All societies have been charting a journey for centuries, making progress beyond a fractured perspective to one that is more holistic – a movement beyond the limitations of ‘tribalism’. To quote Marley; ‘fighting against the ‘isms’ and schisms’.

Age Concern has facilitated solidarity at its best, for years; masons and carpenters volunteer services to members in need of small jobs – reminiscent of the house-building rallies prevalent in our past.

For years, the law firm MJM Limited has partnered with the charity, annually offering free legal advisory sessions. That firm would be carrying forward a tradition that dates back decades involving the provision of pro bono service by community-minded lawyers manning the Free Legal Clinic that has offered weekly service for some 30 years – at the Centre on Angle St.

Dr Soares is demonstrating that community-mindedness, a part of the Island’s shared legacy. Dr. Eustace Cann was a Somerset physician who was active in his community. In the late-‘30’s and early ‘40’s, he played a key role in the development of Sandy’s Secondary School which along with Berkeley was only one of two secondary schools serving black children during much of Segregation.

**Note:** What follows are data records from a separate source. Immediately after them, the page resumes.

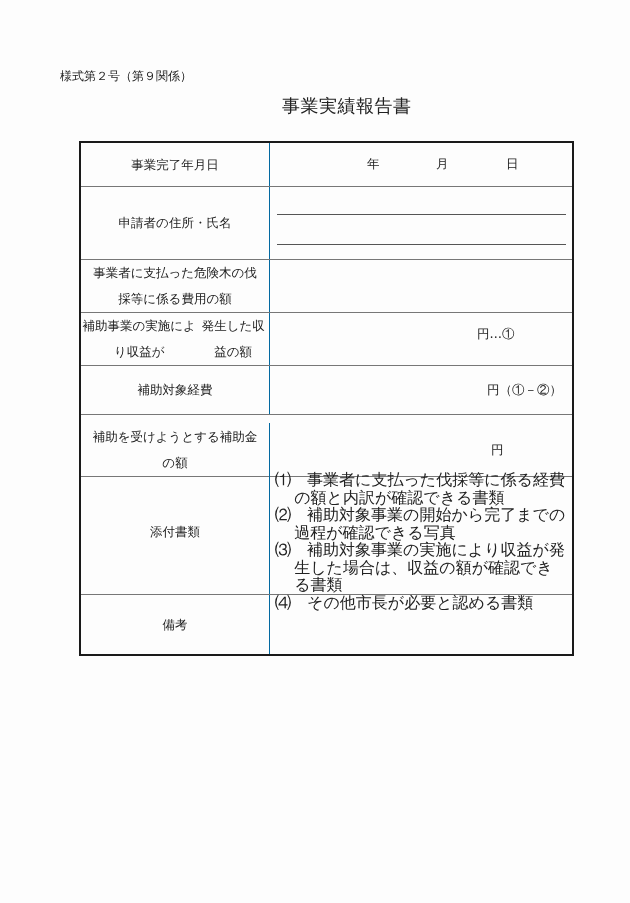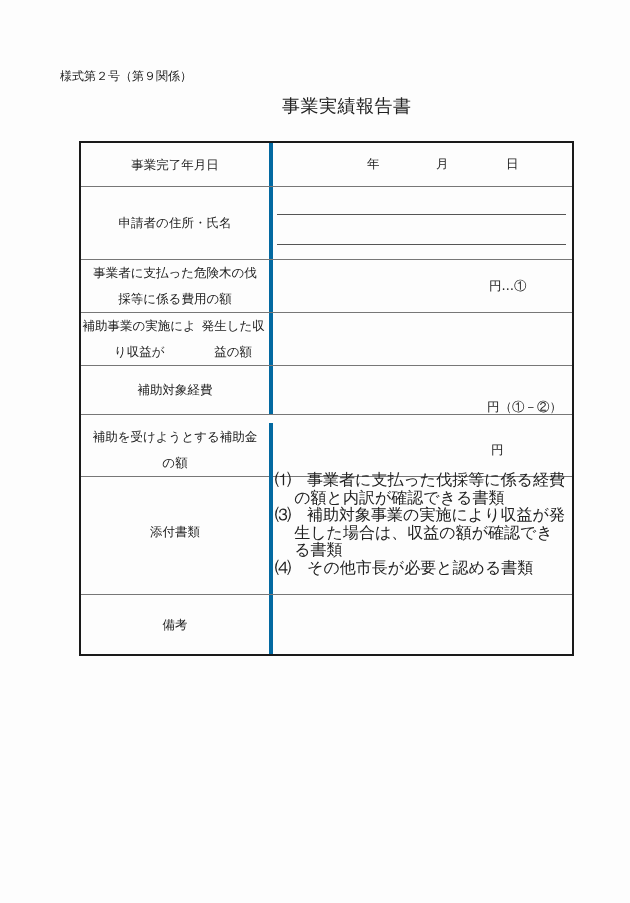--- a/index.html
+++ b/index.html
@@ -4,21 +4,21 @@
 <style>
   html, body { margin:0; padding:0; }
   body { width:630px; height:903px; background:#fdfdfd; position:relative; overflow:hidden;
          font-family:"DejaVu Serif","Liberation Serif",serif; color:#222; }
   .form-no { position:absolute; left:60px; top:68px; font-size:12px; }
   .title { position:absolute; left:282px; top:94px; font-size:18px; letter-spacing:0.5px; }
   .tbl { position:absolute; left:79px; top:141px; width:491px; height:511px;
          border:2px solid #1a1a1a; box-sizing:content-box; }
   .row { position:absolute; left:0; width:491px; border-bottom:1px solid #777; }
   .row:last-child { border-bottom:none; }
-  .lbl { position:absolute; left:0; top:0; width:188px; height:100%; border-right:4px solid #0369a1;
+  .lbl { position:absolute; left:0; top:0; width:188px; height:100%; border-right:1px solid #0369a1;
          display:flex; align-items:center; justify-content:center; text-align:center; font-size:12.5px; line-height:26px; }
   .val { position:absolute; left:189px; top:0; right:0; height:100%; font-size:12.5px; }
   .date { display:flex; align-items:center; height:100%; }
   .date span { position:absolute; }
   .yen { position:absolute; top:50%; transform:translateY(-50%); }
   .uline { position:absolute; left:7px; right:6px; border-top:1px solid #555; }
   .att { padding:2px 4px 0 5px; font-size:16px; line-height:17.5px; }
   .att div { text-indent:-1.2em; padding-left:1.2em; }
 </style>
 </head>
@@ -45,52 +45,53 @@
       <div class="uline" style="top:57px;"></div>
     </div>
   </div>
 
   <div class="row" style="top:117px;height:52px;">
     <div class="lbl" style="flex-direction:column;text-align:right;">
       <span>事業者に支払った危険木の伐</span>
       <span>採等に係る費用の額</span>
     </div>
     <div class="val">
-      <span class="yen" style="left:219px;">円…①</span>
+      <span class="yen" style="left:207px;margin-top:48px;">円…①</span>
     </div>
   </div>
 
   <div class="row" style="top:170px;height:52px;">
     <div class="lbl" style="flex-direction:row;">
       <span>補助事業の実施により収益が</span>
       <span>発生した収益の額</span>
     </div>
   </div>
 
   <div class="row" style="top:223px;height:48px;">
     <div class="lbl">補助対象経費</div>
     <div class="val">
-      <span class="yen" style="left:217px;margin-top:17px;">円（①－②）</span>
+      <span class="yen" style="left:217px;">円（①－②）</span>
     </div>
   </div>
 
   <div class="row" style="top:280px;height:53px;">
     <div class="lbl" style="flex-direction:column;">
       <span>補助を受けようとする補助金</span>
       <span>の額</span>
     </div>
     <div class="val">
       <span class="yen" style="left:221px;">円</span>
     </div>
   </div>
 
   <div class="row" style="top:326px;height:125px;">
     <div class="lbl">添付書類</div>
     <div class="val att">
       <div>⑴　事業者に支払った伐採等に係る経費の額と内訳が確認できる書類</div>
+      <div>⑵　補助対象事業の開始から完了までの過程が確認できる写真</div>
       <div>⑶　補助対象事業の実施により収益が発生した場合は、収益の額が確認できる書類</div>
       <div>⑷　その他市長が必要と認める書類</div>
     </div>
   </div>
 
   <div class="row" style="top:452px;height:59px;">
     <div class="lbl">備考</div>
     <div class="val"></div>
   </div>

Serving in Parliament he demonstrated that he could move beyond limitations, when he broke ranks with fellow black MCPs and provided key support for the Women’s Voting Rights Act in 1944. His expression of solidarity led him to ‘stand alone’ for that vote and proved useful as he served as ‘’attending physician” during the birthing of the Bermuda Workers’ Association [BWA], later that same year.

When the BWA asked Dr Cann to serve as their first president, he declined because of his extensive responsibilities which included the Sandy’s school. Dr E.F. Gordon did take up that baton and his historic service to the Island has been well documented by a number of authors.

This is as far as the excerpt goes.